■ Instructions to follow: Transcribe the entries exactly as given and skip whatever images they hold.

■ Material to process:
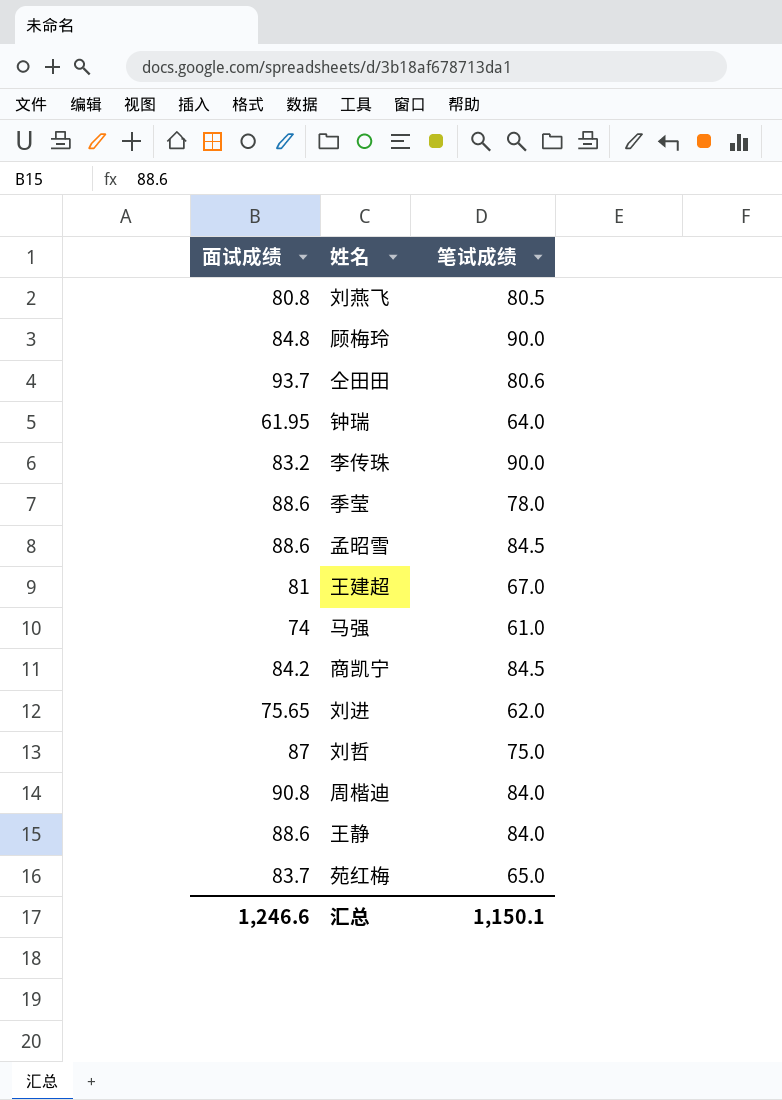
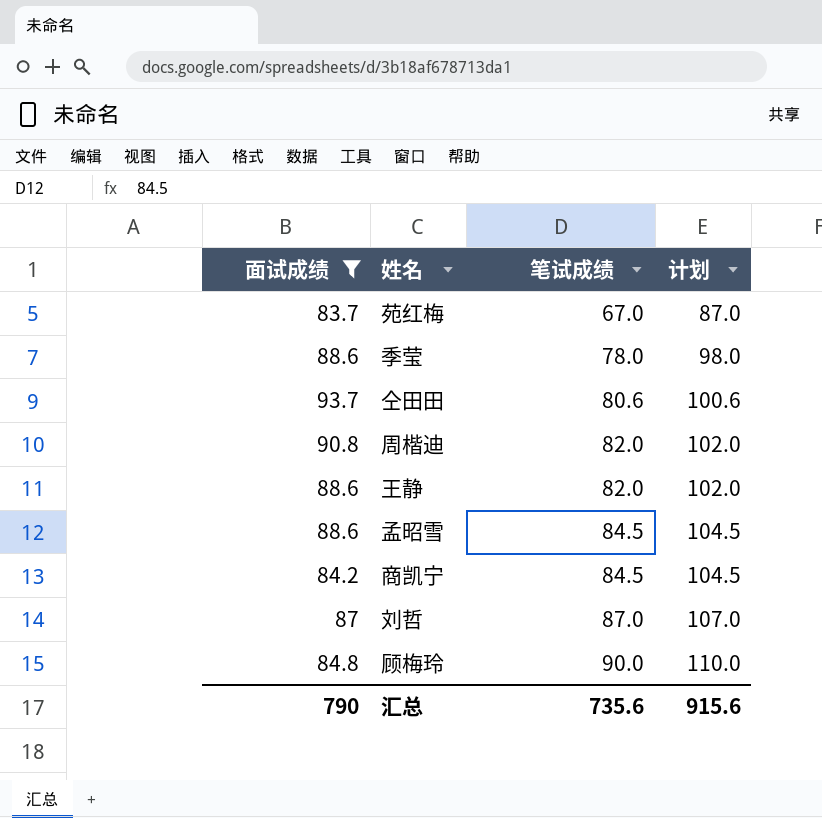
filter: none -> 面试成绩 >= 83.7
row order: none -> 笔试成绩 ascending
column 计划 | formula: none -> [笔试成绩] + 20
苑红梅 | 笔试成绩: 65.0 -> 67.0
周楷迪 | 笔试成绩: 84.0 -> 82.0
王静 | 笔试成绩: 84.0 -> 82.0
刘哲 | 笔试成绩: 75.0 -> 87.0
汇总 | 面试成绩: 1,246.6 -> 790
汇总 | 笔试成绩: 1,150.1 -> 735.6

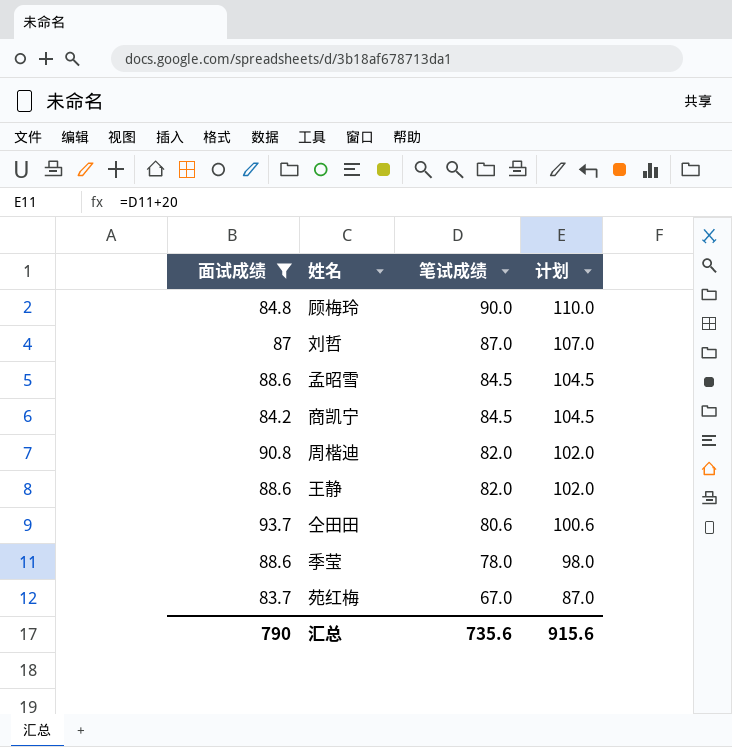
row order: 笔试成绩 ascending -> 笔试成绩 descending

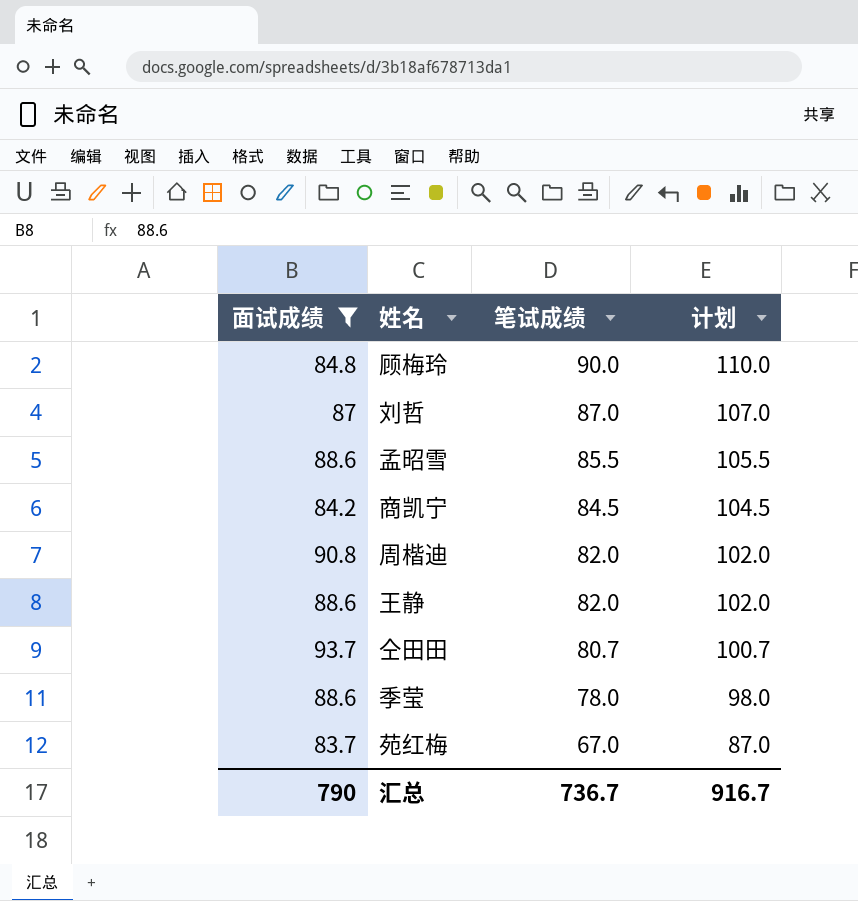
孟昭雪 | 笔试成绩: 84.5 -> 85.5
孟昭雪 | 计划: 104.5 -> 105.5
仝田田 | 笔试成绩: 80.6 -> 80.7
仝田田 | 计划: 100.6 -> 100.7
汇总 | 笔试成绩: 735.6 -> 736.7
汇总 | 计划: 915.6 -> 916.7

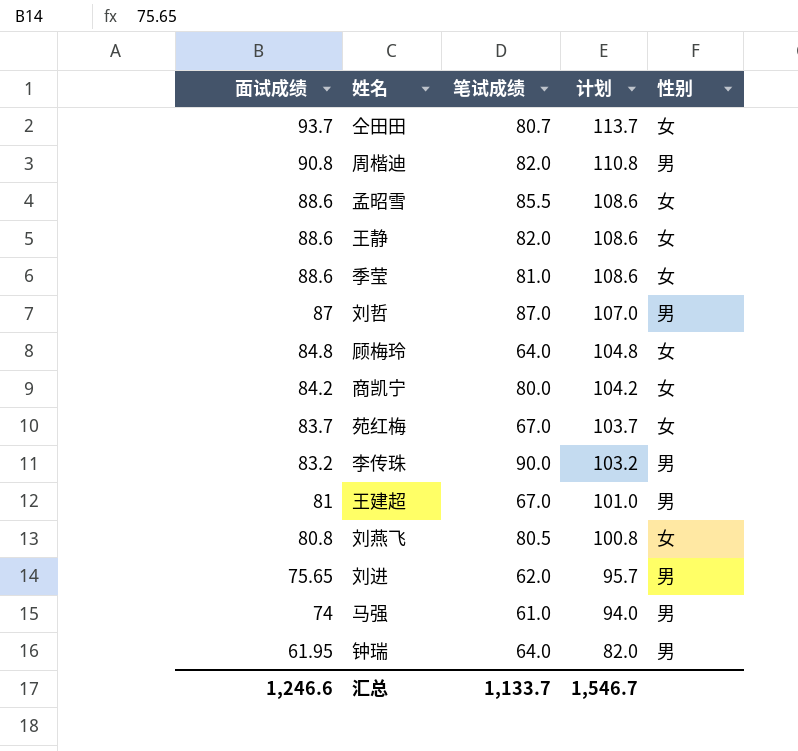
filter: 面试成绩 >= 83.7 -> none
row order: 笔试成绩 descending -> 面试成绩 descending
column 计划 | formula: [笔试成绩] + 20 -> [面试成绩] + 20
column 性别 | position: none -> 5
季莹 | 笔试成绩: 78.0 -> 81.0
顾梅玲 | 笔试成绩: 90.0 -> 64.0
商凯宁 | 笔试成绩: 84.5 -> 80.0
汇总 | 面试成绩: 790 -> 1,246.6
汇总 | 笔试成绩: 736.7 -> 1,133.7
汇总 | 计划: 916.7 -> 1,546.7

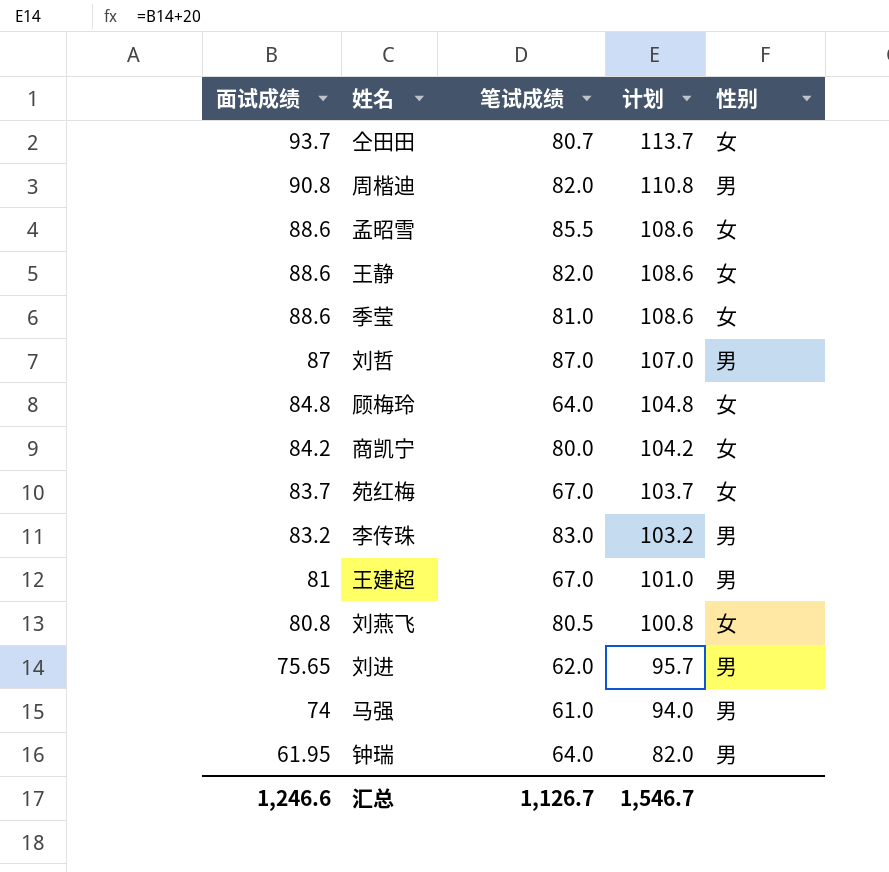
李传珠 | 笔试成绩: 90.0 -> 83.0
汇总 | 笔试成绩: 1,133.7 -> 1,126.7

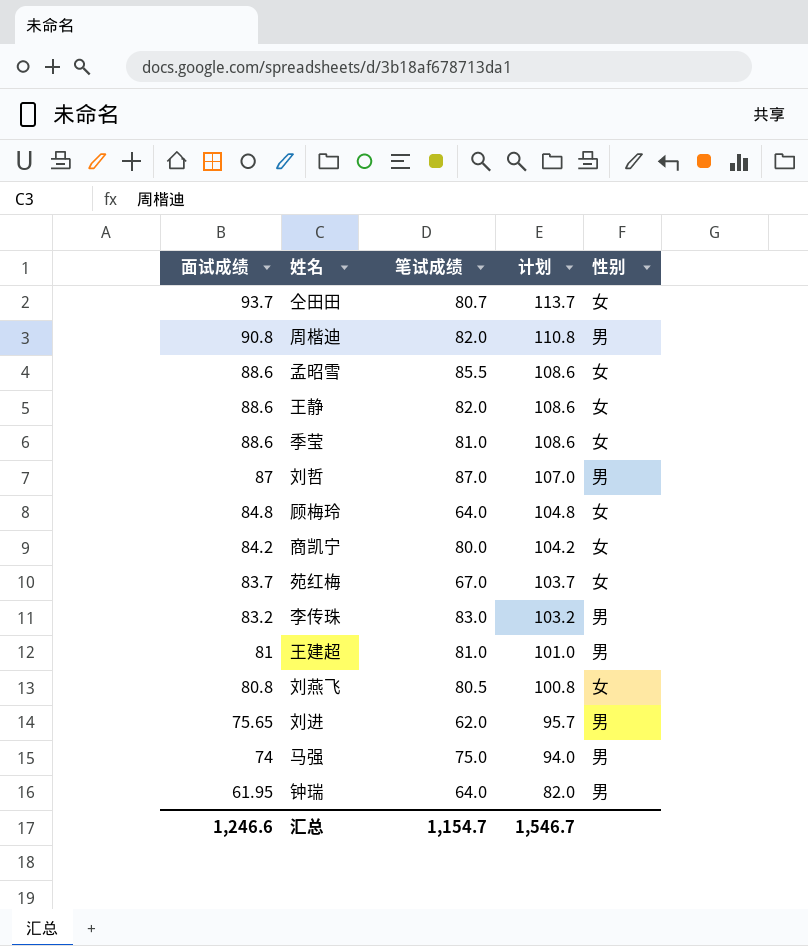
王建超 | 笔试成绩: 67.0 -> 81.0
马强 | 笔试成绩: 61.0 -> 75.0
汇总 | 笔试成绩: 1,126.7 -> 1,154.7

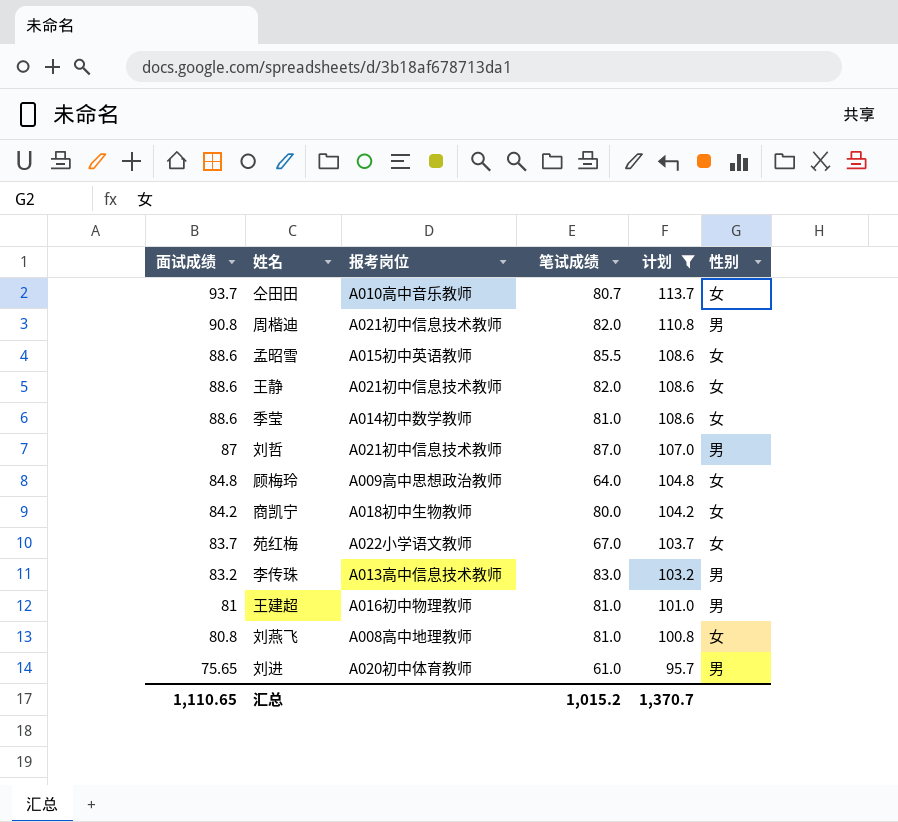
filter: none -> 计划 >= 95.7
column 报考岗位 | position: none -> 3
刘燕飞 | 笔试成绩: 80.5 -> 81.0
刘进 | 笔试成绩: 62.0 -> 61.0
汇总 | 面试成绩: 1,246.6 -> 1,110.65
汇总 | 笔试成绩: 1,154.7 -> 1,015.2
汇总 | 计划: 1,546.7 -> 1,370.7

■ Result of the task:
filter: none -> 面试成绩 >= 83.7
row order: none -> 笔试成绩 ascending
column 计划 | formula: none -> [笔试成绩] + 20
苑红梅 | 笔试成绩: 65.0 -> 67.0
周楷迪 | 笔试成绩: 84.0 -> 82.0
王静 | 笔试成绩: 84.0 -> 82.0
刘哲 | 笔试成绩: 75.0 -> 87.0
汇总 | 面试成绩: 1,246.6 -> 790
汇总 | 笔试成绩: 1,150.1 -> 735.6

row order: 笔试成绩 ascending -> 笔试成绩 descending

孟昭雪 | 笔试成绩: 84.5 -> 85.5
孟昭雪 | 计划: 104.5 -> 105.5
仝田田 | 笔试成绩: 80.6 -> 80.7
仝田田 | 计划: 100.6 -> 100.7
汇总 | 笔试成绩: 735.6 -> 736.7
汇总 | 计划: 915.6 -> 916.7

filter: 面试成绩 >= 83.7 -> none
row order: 笔试成绩 descending -> 面试成绩 descending
column 计划 | formula: [笔试成绩] + 20 -> [面试成绩] + 20
column 性别 | position: none -> 5
季莹 | 笔试成绩: 78.0 -> 81.0
顾梅玲 | 笔试成绩: 90.0 -> 64.0
商凯宁 | 笔试成绩: 84.5 -> 80.0
汇总 | 面试成绩: 790 -> 1,246.6
汇总 | 笔试成绩: 736.7 -> 1,133.7
汇总 | 计划: 916.7 -> 1,546.7

李传珠 | 笔试成绩: 90.0 -> 83.0
汇总 | 笔试成绩: 1,133.7 -> 1,126.7

王建超 | 笔试成绩: 67.0 -> 81.0
马强 | 笔试成绩: 61.0 -> 75.0
汇总 | 笔试成绩: 1,126.7 -> 1,154.7

filter: none -> 计划 >= 95.7
column 报考岗位 | position: none -> 3
刘燕飞 | 笔试成绩: 80.5 -> 81.0
刘进 | 笔试成绩: 62.0 -> 61.0
汇总 | 面试成绩: 1,246.6 -> 1,110.65
汇总 | 笔试成绩: 1,154.7 -> 1,015.2
汇总 | 计划: 1,546.7 -> 1,370.7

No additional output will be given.